- March 25, 2014
- Posted by: Josiah Hincks Solicitors
- Category: Business Law Updates
A highly successful entrepreneur who incurred a Capital Gains Tax (CGT) liability in excess of £760,000 on the sale of shares in his company has failed to convince the Court of Appeal that an accountancy firm gave him negligent advice.
The Iranian-born businessman had established a thriving clothing company after settling in Britain in the 1970s. He had eventually sold his shares in the company for more than £8.5 million, on which CGT of £763,658 was charged.
He successfully argued before the High Court that he was potentially entitled to non-domiciled status and thus could have taken advantage of an avoidance scheme which would have extinguished his exposure to CGT. The accountancy firm was found to have been negligent in failing to advise him to seek specialist tax advice.

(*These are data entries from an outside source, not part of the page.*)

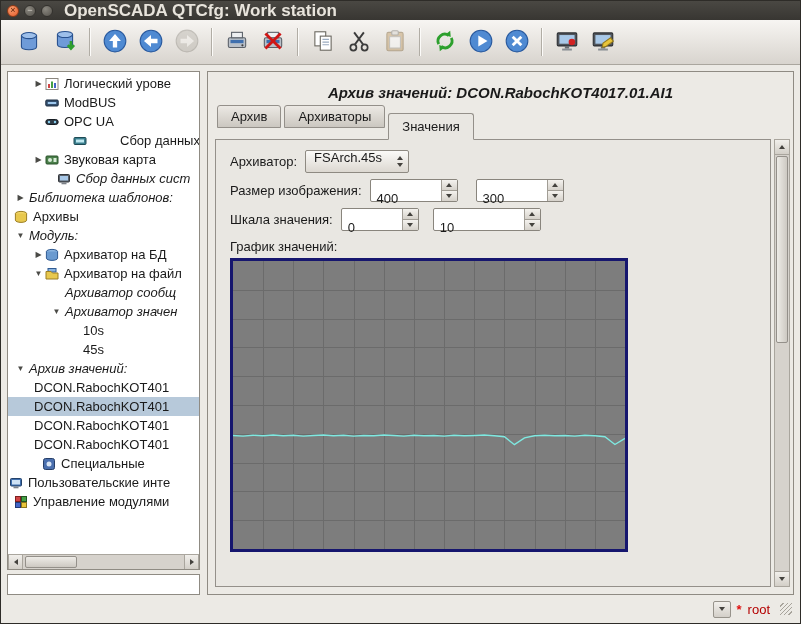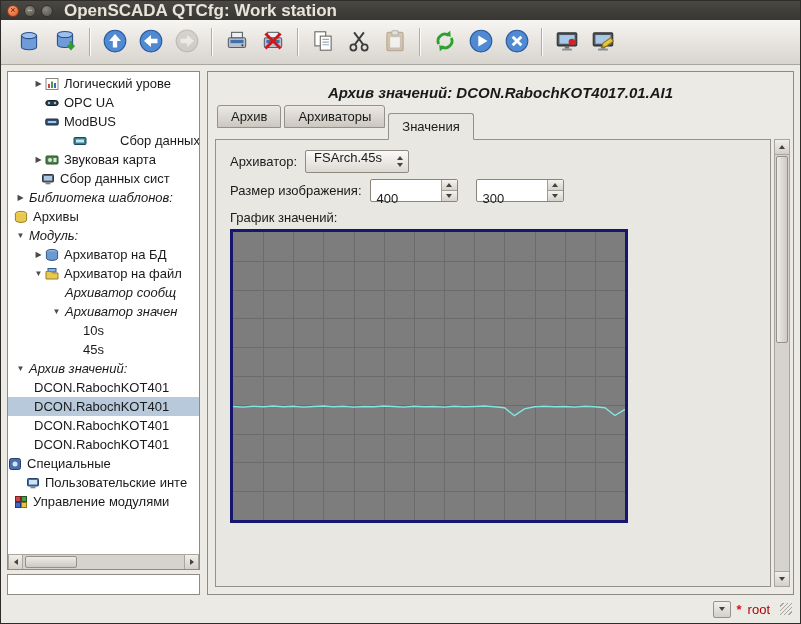--- a/index.html
+++ b/index.html
@@ -232,37 +232,37 @@
                   <rect x="6" y="4.5" width="2" height="6.5" fill="#44a044"></rect>
                   <rect x="9" y="6" width="2" height="5" fill="#4466c8"></rect>
                 </svg>
               </span>
               <span class="tlabel">Логический урове</span>
             </div>
             <div class="trow" style="padding-left: 24px;">
               <span class="tsp"></span>
               <span class="tic">
                 <svg viewBox="0 0 14 14">
+                  <rect x="0.8" y="4" width="12.4" height="6" rx="1" fill="#35506e" stroke="#1c2c40"></rect>
+                  <rect x="2.8" y="6" width="8.4" height="2" fill="#9ec8ee"></rect>
+                </svg>
+              </span>
+              <span class="tlabel">ModBUS</span>
+            </div>
+            <div class="trow" style="padding-left: 24px;">
+              <span class="tsp"></span>
+              <span class="tic">
+                <svg viewBox="0 0 14 14">
                   <rect x="0.8" y="4.5" width="12.4" height="5" rx="2.5" fill="#2e3a46" stroke="#161c22"></rect>
                   <circle cx="4" cy="7" r="1.2" fill="#8ad0f0"></circle>
                   <circle cx="10" cy="7" r="1.2" fill="#8ad0f0"></circle>
                 </svg>
               </span>
               <span class="tlabel">OPC UA</span>
             </div>
-            <div class="trow" style="padding-left: 24px;">
-              <span class="tsp"></span>
-              <span class="tic">
-                <svg viewBox="0 0 14 14">
-                  <rect x="0.8" y="4" width="12.4" height="6" rx="1" fill="#35506e" stroke="#1c2c40"></rect>
-                  <rect x="2.8" y="6" width="8.4" height="2" fill="#9ec8ee"></rect>
-                </svg>
-              </span>
-              <span class="tlabel">ModBUS</span>
-            </div>
             <div class="trow" style="padding-left: 24px; gap: 28px;">
               <span class="tsp"></span>
               <span class="tic">
                 <svg viewBox="0 0 14 14">
                   <rect x="1" y="3.5" width="12" height="7" rx="1" fill="#3a7f8e" stroke="#1e4a54"></rect>
                   <rect x="3" y="5.5" width="8" height="3" fill="#bfe8f0"></rect>
                 </svg>
               </span>
               <span class="tlabel">Сбор данных Siem</span>
             </div>
@@ -270,21 +270,21 @@
               <span class="tarr">▶</span>
               <span class="tic">
                 <svg viewBox="0 0 14 14">
                   <rect x="1" y="3" width="12" height="8" rx="1" fill="#4a7f4a" stroke="#2a522a"></rect>
                   <circle cx="5" cy="7" r="2" fill="#d8ecd8"></circle>
                   <rect x="8.5" y="5" width="3" height="4" fill="#d8ecd8"></rect>
                 </svg>
               </span>
               <span class="tlabel">Звуковая карта</span>
             </div>
-            <div class="trow" style="padding-left: 20px;">
+            <div class="trow" style="padding-left: 36px; font-style: italic;">
               <span class="tsp"></span>
               <span class="tic">
                 <svg viewBox="0 0 14 14">
                   <rect x="1.5" y="2.5" width="11" height="7.5" rx="1" fill="#5a6068" stroke="#33373c"></rect>
                   <rect x="3" y="4" width="8" height="4.5" fill="#a8c8e8"></rect>
                   <rect x="4.5" y="10.5" width="5" height="1.8" fill="#7d8289"></rect>
                 </svg>
               </span>
               <span class="tlabel">Сбор данных сист</span>
             </div>
@@ -350,30 +350,30 @@
             </div>
             <div class="trow selected" style="padding-left: 24px;">
               <span class="tlabel">DCON.RabochKOT401</span>
             </div>
             <div class="trow" style="padding-left: 24px;">
               <span class="tlabel">DCON.RabochKOT401</span>
             </div>
             <div class="trow" style="padding-left: 24px;">
               <span class="tlabel">DCON.RabochKOT401</span>
             </div>
-            <div class="trow" style="padding-left: 0;">
+            <div class="trow" style="padding-left: 15px; margin-left: 19px;">
               <span class="tic">
                 <svg viewBox="0 0 14 14">
                   <rect x="1.5" y="1.5" width="11" height="11" rx="2" fill="#4a6fae" stroke="#263e68"></rect>
                   <circle cx="7" cy="7" r="2.5" fill="#d8e4f4"></circle>
                 </svg>
               </span>
               <span class="tlabel">Специальные</span>
             </div>
-            <div class="trow" style="padding-left: 18px;">
+            <div class="trow" style="padding-left: 1px;">
               <span class="tic">
                 <svg viewBox="0 0 14 14">
                   <rect x="1.5" y="2.5" width="11" height="7.5" rx="1" fill="#3f6fae" stroke="#24426a"></rect>
                   <rect x="3" y="4" width="8" height="4.5" fill="#cfe2f4"></rect>
                   <rect x="4.5" y="10.5" width="5" height="1.8" fill="#7d8289"></rect>
                 </svg>
               </span>
               <span class="tlabel">Пользовательские инте</span>
             </div>
             <div class="trow" style="padding-left: 6px;">
@@ -444,20 +444,45 @@
                 <span class="sa up">
                     <span class="tri-up-s"></span>
                   </span>
                 <span class="sa">
                     <span class="tri-down-s"></span>
                   </span>
               </span>
             </div>
           </div>
 
+          <div class="form-row">
+            <span class="flabel">Шкала значения:</span>
+            <div class="spin w78 gap14">
+              <span class="spin-text">0</span>
+              <span class="spin-arrows">
+                <span class="sa up">
+                    <span class="tri-up-s"></span>
+                  </span>
+                <span class="sa">
+                    <span class="tri-down-s"></span>
+                  </span>
+              </span>
+            </div>
+            <div class="spin w108">
+              <span class="spin-text">10</span>
+              <span class="spin-arrows">
+                <span class="sa up">
+                    <span class="tri-up-s"></span>
+                  </span>
+                <span class="sa">
+                    <span class="tri-down-s"></span>
+                  </span>
+              </span>
+            </div>
+          </div>
 
           <div class="form-row" style="height:20px;margin-bottom:2px">
             <span class="flabel">График значений:</span>
           </div>
 
           <div class="chart-box" style="border-color: rgb(22, 22, 110);">
             <svg width="392" height="288" xmlns="http://www.w3.org/2000/svg">
                 <rect x="0" y="0" width="392" height="288" fill="#7d7d7d"></rect>
                 <line x1="30.5" y1="0" x2="30.5" y2="288" stroke="#6b6b6b" stroke-width="1"></line>
                 <line x1="60.5" y1="0" x2="60.5" y2="288" stroke="#6b6b6b" stroke-width="1"></line>

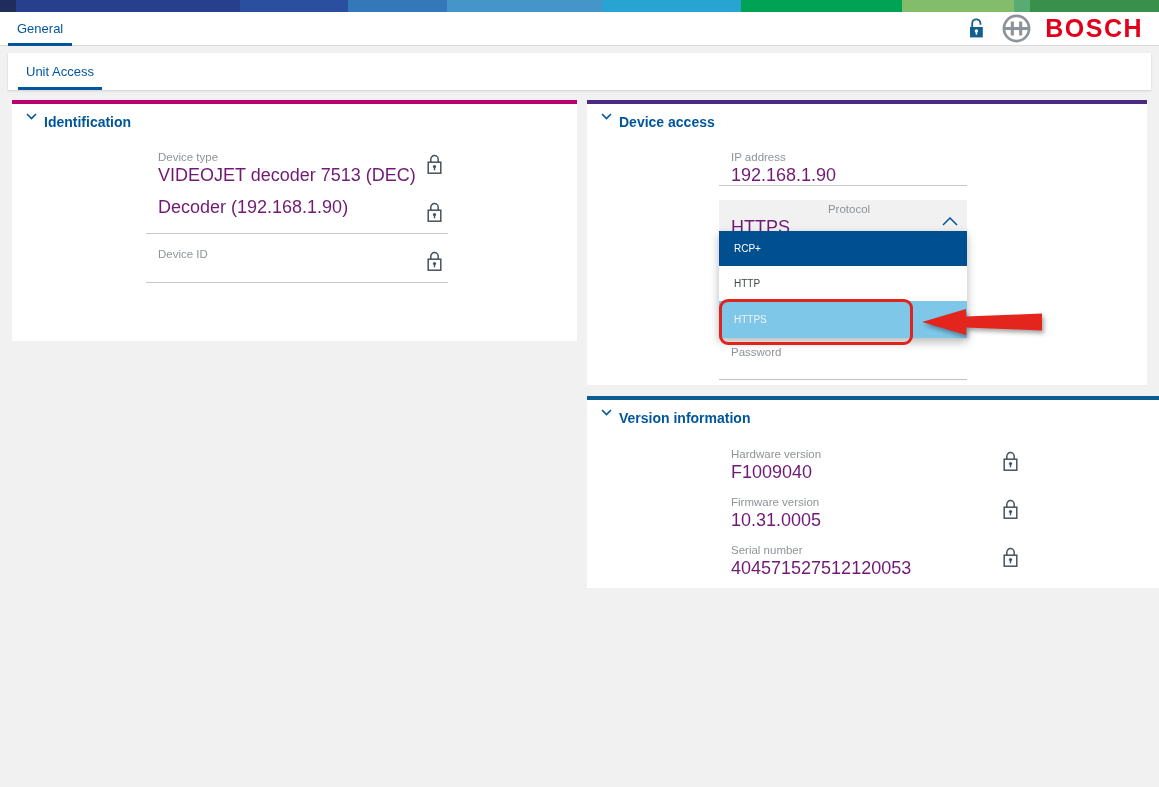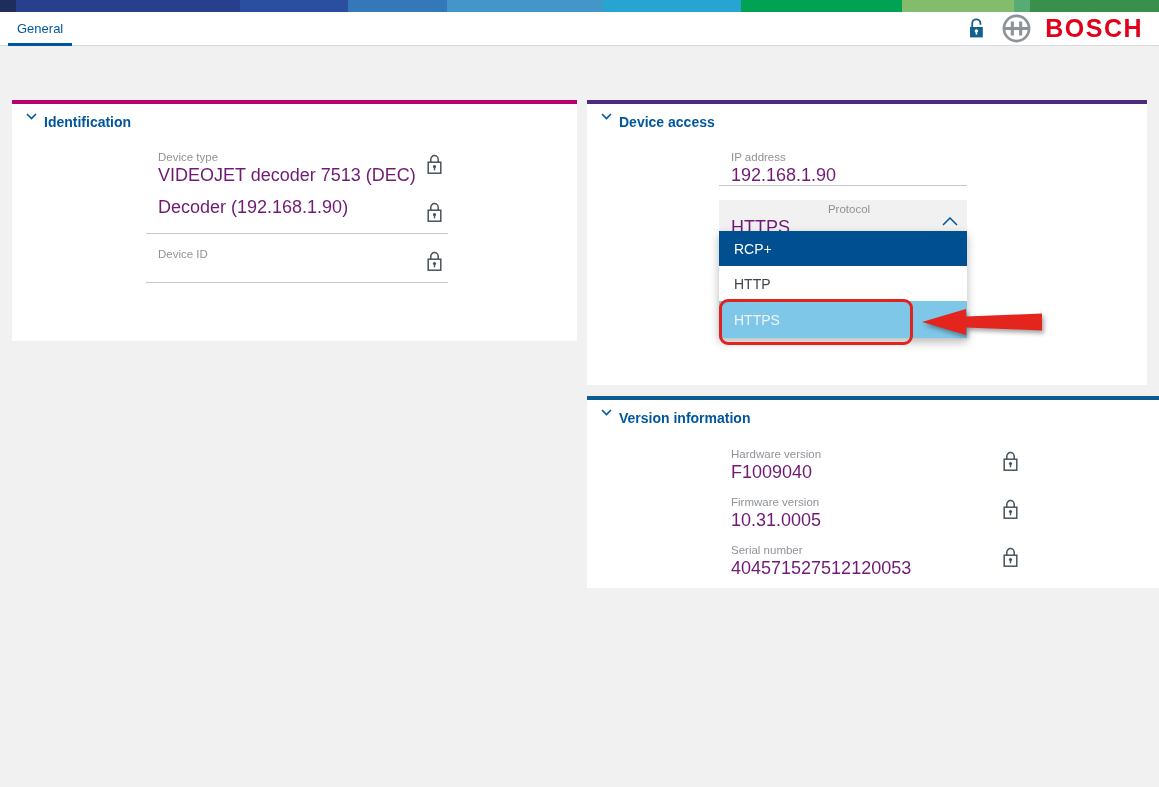--- a/index.html
+++ b/index.html
@@ -39,21 +39,21 @@
   .flabel{font-size:11.5px;color:#8e9398;line-height:13px;padding-left:12px;white-space:nowrap;}
   .fvalue{font-size:18px;color:#701a75;line-height:17px;margin-top:3px;padding-left:12px;white-space:nowrap;}
   .lock{position:absolute;right:5px;top:2px;}
   .lock-ver{right:0;}
 
   
   .select-box{position:relative;height:35px;background:#f1f1f1;cursor:pointer;}
   .select-box .flabel{padding-top:3px;text-align:center;}
   .select-chevron{position:absolute;right:9px;top:12px;}
   .droplist{position:absolute;left:0;top:80px;width:100%;z-index:5;background:#fff;box-shadow:0 4px 9px rgba(0,0,0,.28);}
-  .opt{height:35px;display:flex;align-items:center;padding-left:15px;font-size:14px;color:#3f464c;cursor:pointer;background:#fff;}
+  .opt{height:35px;display:flex;align-items:center;padding-left:15px;font-size:10px;color:#3f464c;cursor:pointer;background:#fff;}
   .opt.opt-selected{height:35px;color:#fff;}
   .opt.opt-hover{height:37px;color:#eef4f7;}
 
   .password-wrap{margin-top:111px;height:33px;border-bottom:1px solid #bfc1c3;position:relative;}
 
   
   .annotation-box{position:absolute;left:0;top:148px;width:188px;height:40px;border:3px solid #e0231c;border-radius:9px;z-index:7;pointer-events:none;}
   .annotation-arrow{position:absolute;left:203px;top:156px;z-index:7;pointer-events:none;}
 </style>
 </head>
@@ -81,20 +81,25 @@
           <circle cx="16" cy="16" r="13" fill="none" stroke="#8d9399" stroke-width="2.8"></circle>
           <rect x="3.4" y="14.4" width="25.2" height="3.2" fill="#8d9399"></rect>
           <rect x="10.1" y="8.8" width="3.2" height="14.4" fill="#8d9399"></rect>
           <rect x="18.7" y="8.8" width="3.2" height="14.4" fill="#8d9399"></rect>
         </svg>
       </span>
       <span class="wordmark" style="color: rgb(226, 0, 26); text-align: right;">BOSCH</span>
     </div>
   </header>
 
+  <nav class="subnav">
+    <div class="sub-tab active">
+      <span>Unit Access</span>
+    </div>
+  </nav>
 
   <section class="card card-ident" style="border-top-color: rgb(184, 0, 110);">
     <div class="card-head">
       <svg width="11" height="7" viewBox="0 0 11 7">
           <polyline points="1,1 5.5,5.5 10,1" fill="none" stroke="#00569d" stroke-width="1.6"></polyline>
         </svg>
       <h2>Identification</h2>
     </div>
     <div class="fields fields-ident">
 
@@ -163,20 +168,24 @@
             </svg>
         </span>
       </div>
 
       <div class="droplist">
         <div class="opt opt-selected" style="background: rgb(0, 79, 144);">RCP+</div>
         <div class="opt">HTTP</div>
         <div class="opt opt-hover" style="background: rgb(126, 199, 232);">HTTPS</div>
       </div>
 
+      <div class="password-wrap">
+        <div class="flabel">Password</div>
+        <div class="fvalue"></div>
+      </div>
 
       <div class="annotation-box"></div>
       <span class="annotation-arrow" style="line-height:0;">
         <svg width="120" height="30" viewBox="0 0 120 30" style="filter:drop-shadow(2px 3px 2px rgba(0,0,0,.35));">
           <polygon points="0,15 44,2 44,9.5 120,6.5 120,23.5 44,20.5 44,28" fill="#e3251d"></polygon>
         </svg>
       </span>
 
     </div>
   </section>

In allowing the firm’s appeal against that decision, the Court found that it was not part of its retainer to give guidance on specialist tax matters. A competent accountant in general practice would not have been aware of an avoidance scheme which would have rendered the sale of shares in a UK-registered company free of CGT.
The businessman had known that CGT would be payable on the transaction and had been informed by the firm that ‘schemes might exist to reduce it’. The firm did not know what those schemes were, nor could it be expected to do so, and it had therefore discharged its duty to give reasonably competent advice.
The High Court had awarded the businessman damages to reflect his CGT liability, as well as £180,000 that he had spent on an abortive attempt to enter an alternative tax avoidance scheme. However, the Court of Appeal stripped him of those awards and ordered him to pay the action’s substantial legal costs.